Suddenly, the professor fell silent, lost in thought about various paths along which domestic and Western science had developed. He was brought out of his stupor by Valentina's cautious remark:

"Boris Sergeevich, you were talking about chaotic motion."

"Oh, yes," the scientist remembered. "Forgive an old man. You start talking about one thing, and then you always get distracted and forget what you started with... Chaotic molecular motion. It's closely related to statistical physics. Have you ever seen, for example, the statue of Christ the Redeemer in Rio de Janeiro?"

"No," Leonid answered for everyone, already sensing another lyrical digression.

"Well, or Vladimir Ilyich Lenin, who points the way to a bright future from every square? That would be easier. So, imagine that all the molecules in his concrete hand first swing downward and then upward—then Ilyich could wave to us. Statistically, the probability of such an event is negligible, but it's not zero," Boris Sergeevich gleefully surveyed his listeners, who froze in some half-religious awe at the intensity of the physics discussion.

"This is nonsense!" Tolyan was the first to recover. "Moving monuments..."

"More like golems," corrected the scientist.

"This is some kind of rubbish... Lenin waving his hand!" the young man continued. "I'd rather believe in some virus from a secret laboratory under the city."

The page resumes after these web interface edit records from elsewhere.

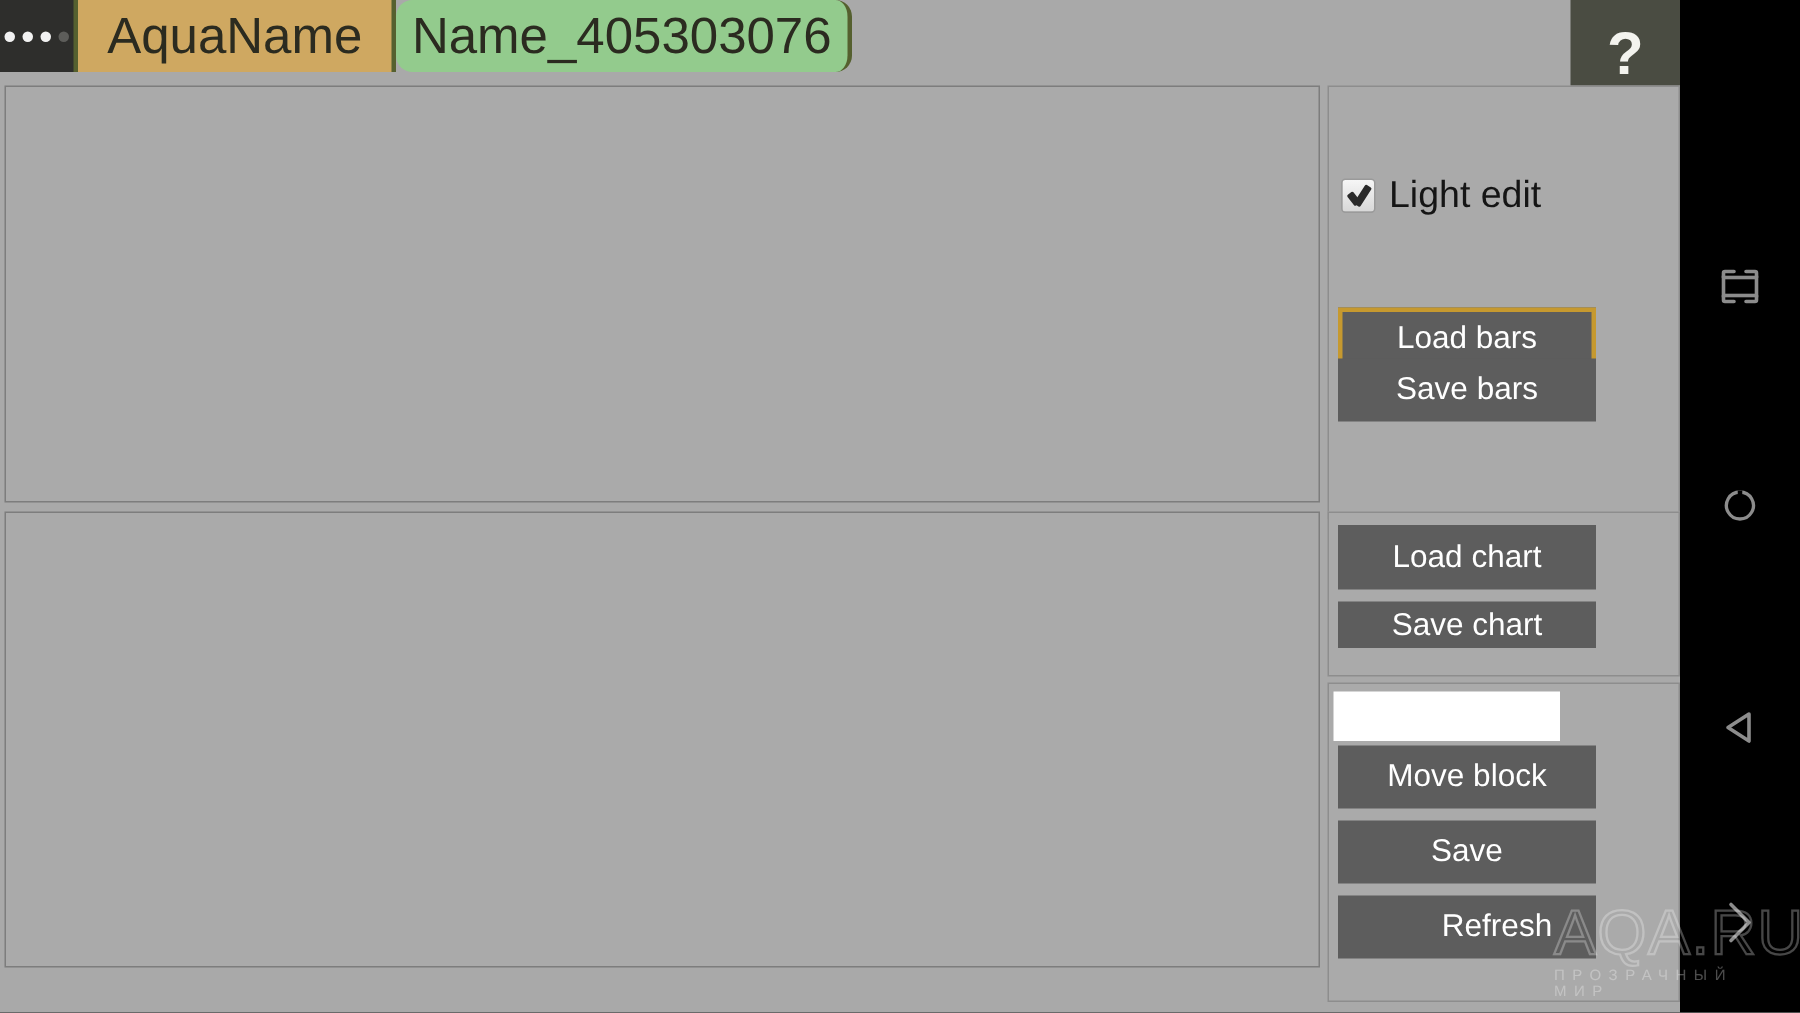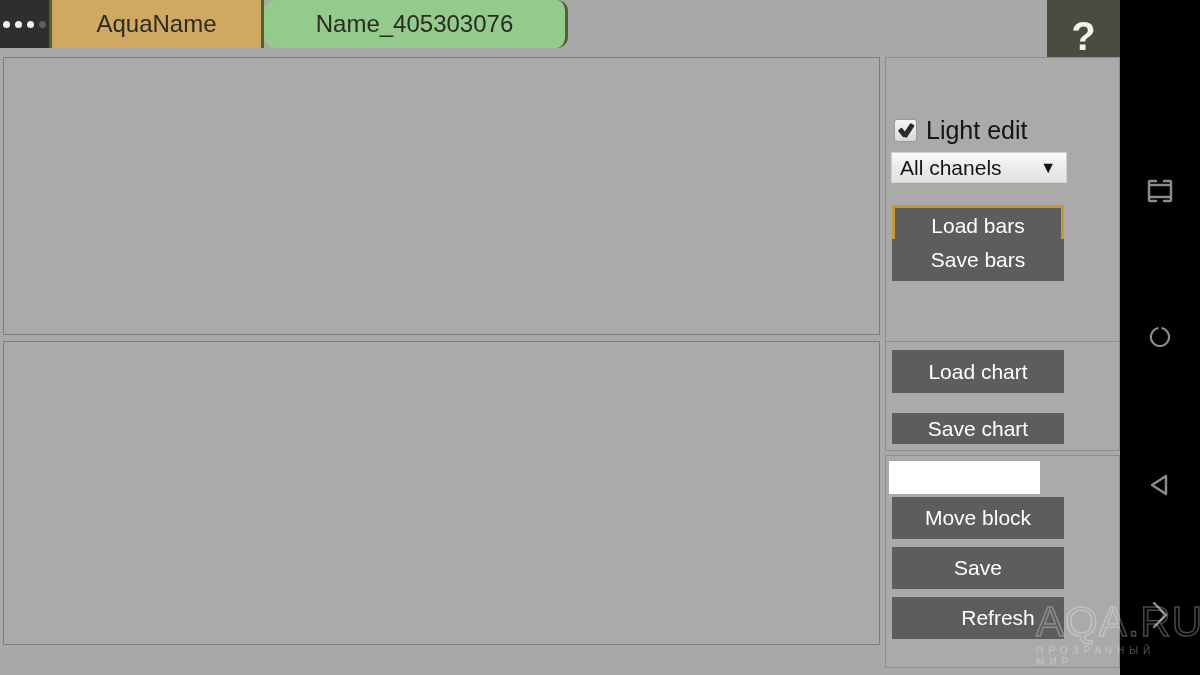--- a/index.html
+++ b/index.html
@@ -54,7 +54,7 @@
     display: flex;
     align-items: center;
     justify-content: center;
-    font-size: 24px;
+    font-size: 34px;
     color: #2b2b20;
     border-right: 3px solid #55602f;
     box-sizing: border-box;

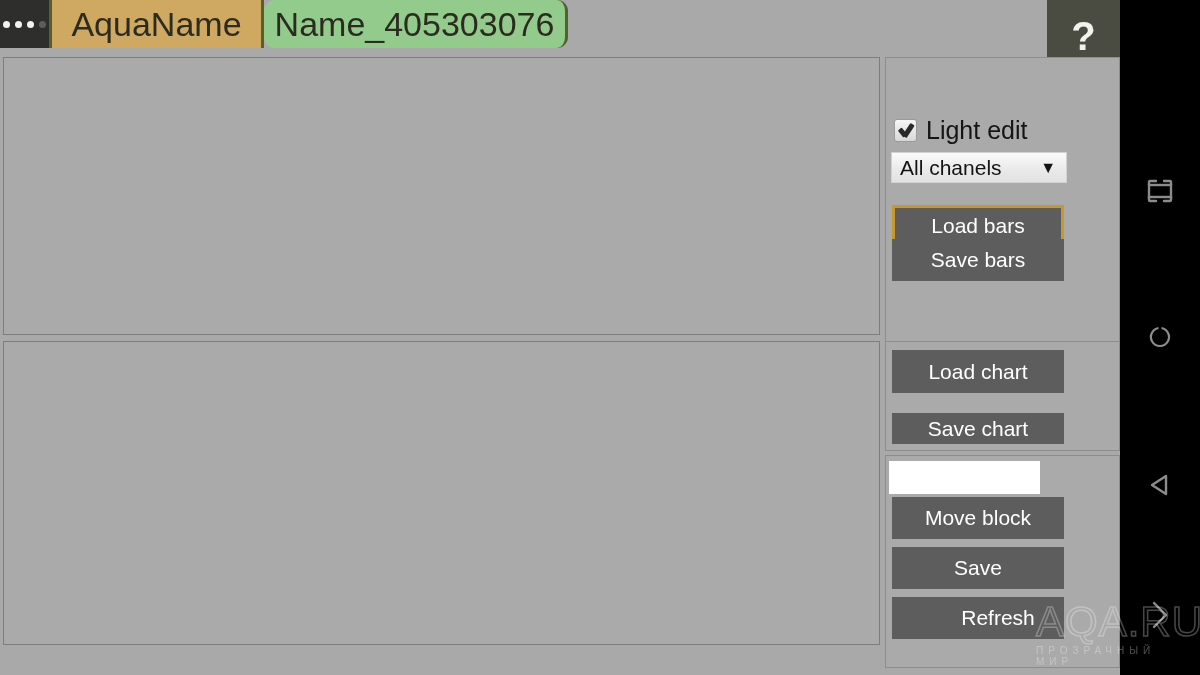--- a/index.html
+++ b/index.html
@@ -283,10 +283,6 @@
       <span class="check-label">Light edit</span>
     </div>
 
-    <div class="select">
-      <span>All chanels</span>
-      <span class="caret">▼</span>
-    </div>
 
     <div class="btn focused" id="btn-load-bars">
       <span>Load bars</span>

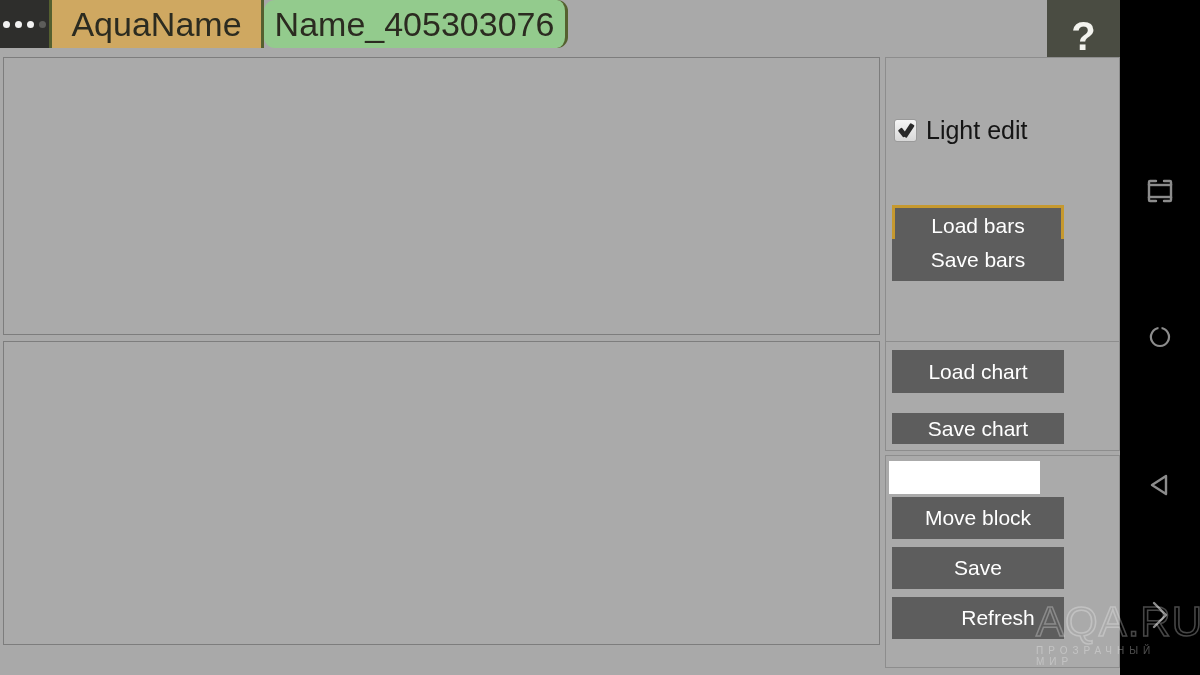--- a/index.html
+++ b/index.html
@@ -182,7 +182,7 @@
   #btn-save-bars  { top: 181px; }
 
   #btn-load-chart { top: 8px;  left: 6px; width: 172px; height: 43px; }
-  #btn-save-chart { top: 59px; left: 6px; width: 172px; height: 31px; margin-top: 12px; }
+  #btn-save-chart { top: 59px; left: 6px; width: 172px; height: 31px; }
 
   .textfield {
     position: absolute;

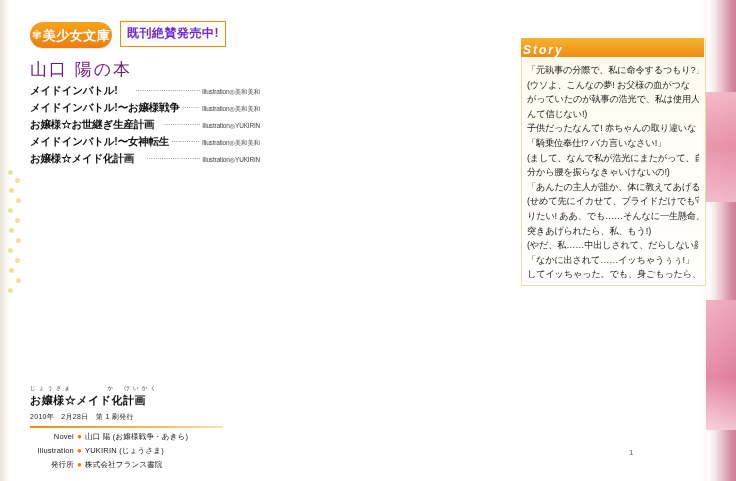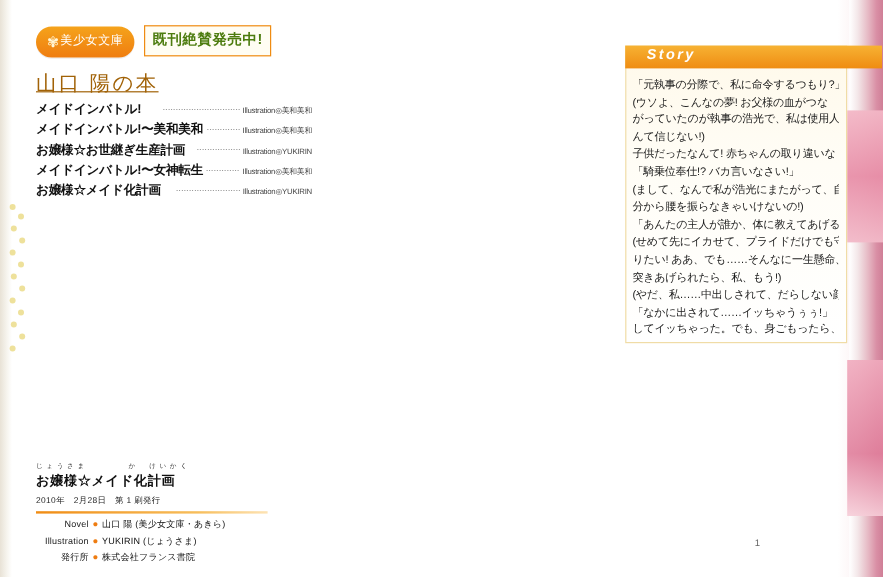--- a/index.html
+++ b/index.html
@@ -82,8 +82,8 @@
   }
   .logo-badge .logo-text {
     color: #ffffff;
-    font-size: 10px;
-    font-weight: normal;
+    font-size: 13px;
+    font-weight: bold;
     letter-spacing: .5px;
     line-height: 1;
     white-space: nowrap;

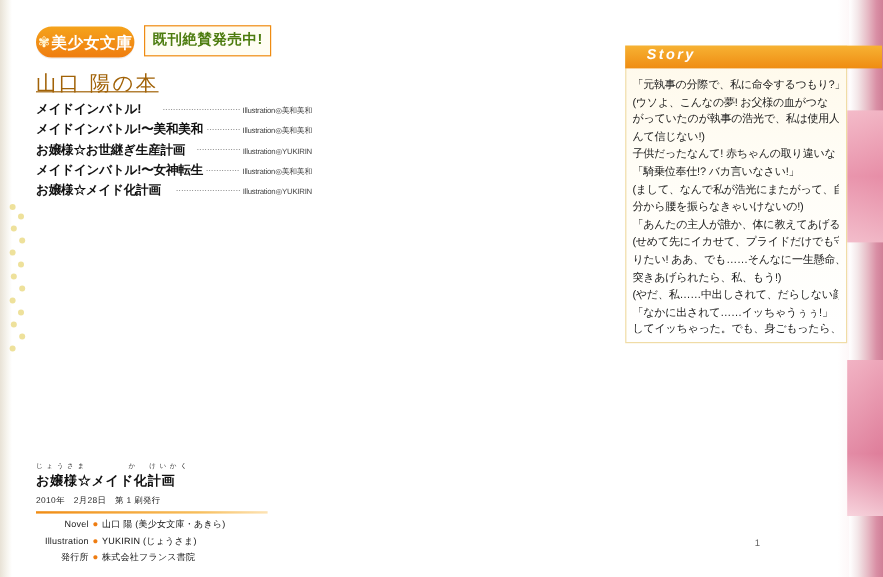--- a/index.html
+++ b/index.html
@@ -106,7 +106,7 @@
   }
   .ribbon .ribbon-text {
     font-size: 12px;
-    color: #4d7c0f;
+    color: #6d28d9;
     font-weight: bold;
     letter-spacing: .5px;
     white-space: nowrap;

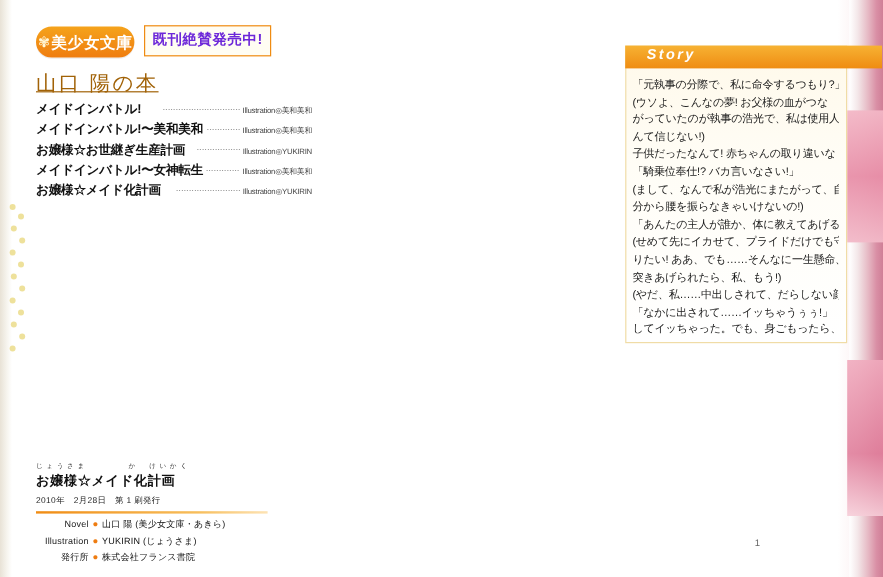--- a/index.html
+++ b/index.html
@@ -171,12 +171,12 @@
   .story-header {
     position: absolute;
     left: 521px; top: 38px;
-    width: 214px;
+    width: 183px;
     height: 19px;
     background: linear-gradient(to bottom, #f7b233, #ef8c12);
     display: flex;
-    align-items: flex-start;
-    padding-left: 18px;
+    align-items: flex-end;
+    padding-left: 2px;
     box-sizing: border-box;
   }
   .story-header .story-title {

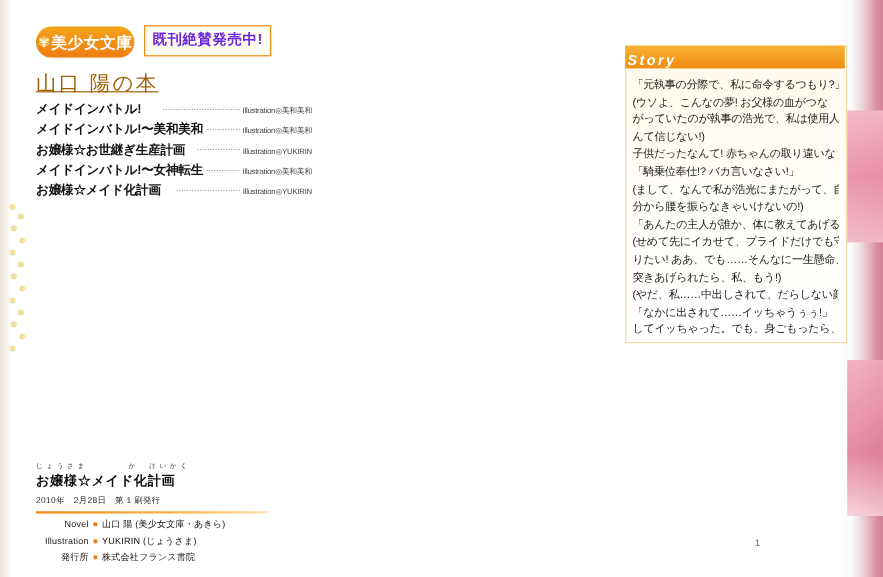--- a/index.html
+++ b/index.html
@@ -117,10 +117,9 @@
     position: absolute;
     left: 30px; top: 58px;
     font-size: 17px;
-    color: #a16207;
+    color: #701a75;
     letter-spacing: 2px;
     white-space: nowrap;
-    text-decoration: underline;
   }
 
   

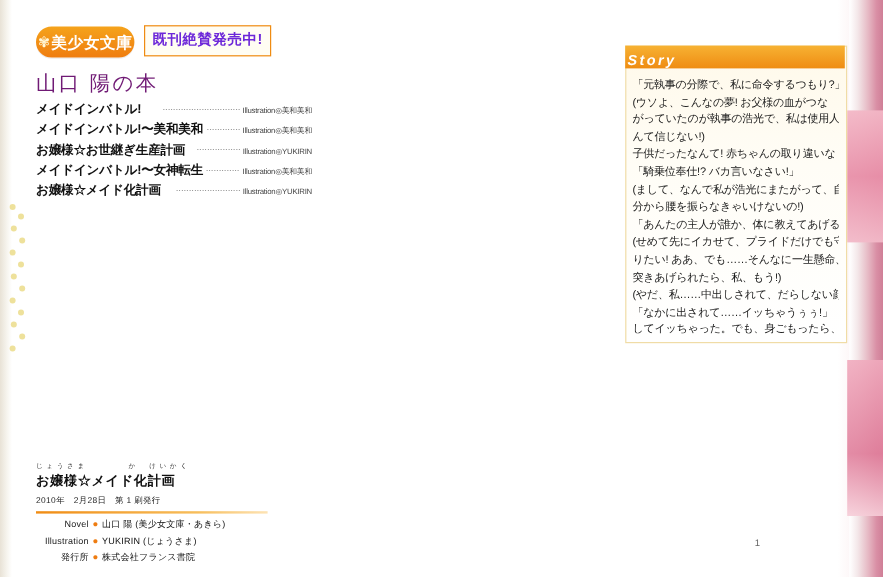--- a/index.html
+++ b/index.html
@@ -308,7 +308,7 @@
       <span class="book-illust">Illustration◎美和美和</span>
     </div>
     <div class="book-row">
-      <span class="book-title">メイドインバトル!〜美和美和</span>
+      <span class="book-title">メイドインバトル!〜お嬢様戦争</span>
       <span class="book-dots">·············</span>
       <span class="book-illust">Illustration◎美和美和</span>
     </div>

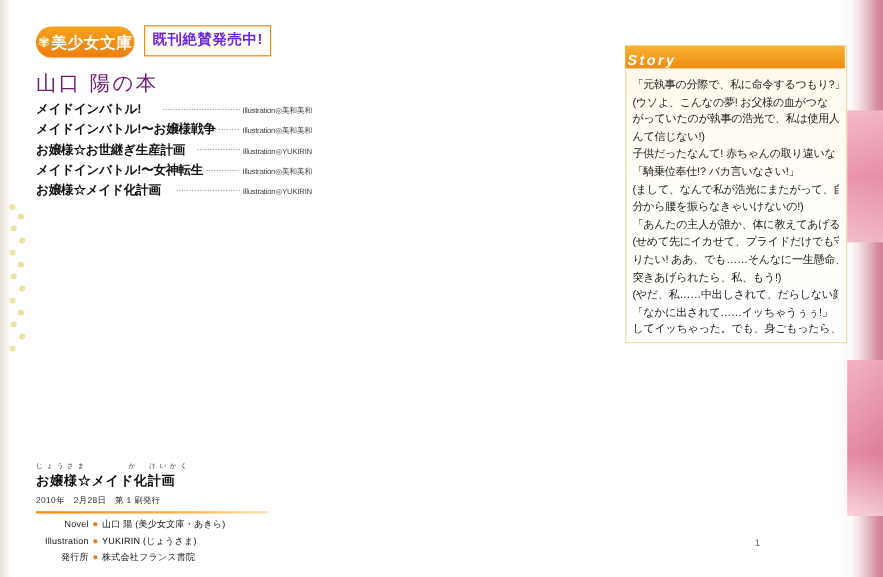--- a/index.html
+++ b/index.html
@@ -363,7 +363,7 @@
     <div class="credit-row">
       <span class="credit-label">Novel</span>
       <span class="credit-dot">●</span>
-      <span class="credit-value">山口 陽 (美少女文庫・あきら)</span>
+      <span class="credit-value">山口 陽 (お嬢様戦争・あきら)</span>
     </div>
     <div class="credit-row">
       <span class="credit-label">Illustration</span>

"Don't you become materialistic too abruptly?" the professor asked, noticing skeptical expressions on everyone's faces. "In that case, before continuing, let me show you something."

With these words, he slowly rose from his seat, took a glass jar covered with a greasy towel from the windowsill, placed it on the table in front of the young people, and dramatically tore off the cloth, like an artistic magician.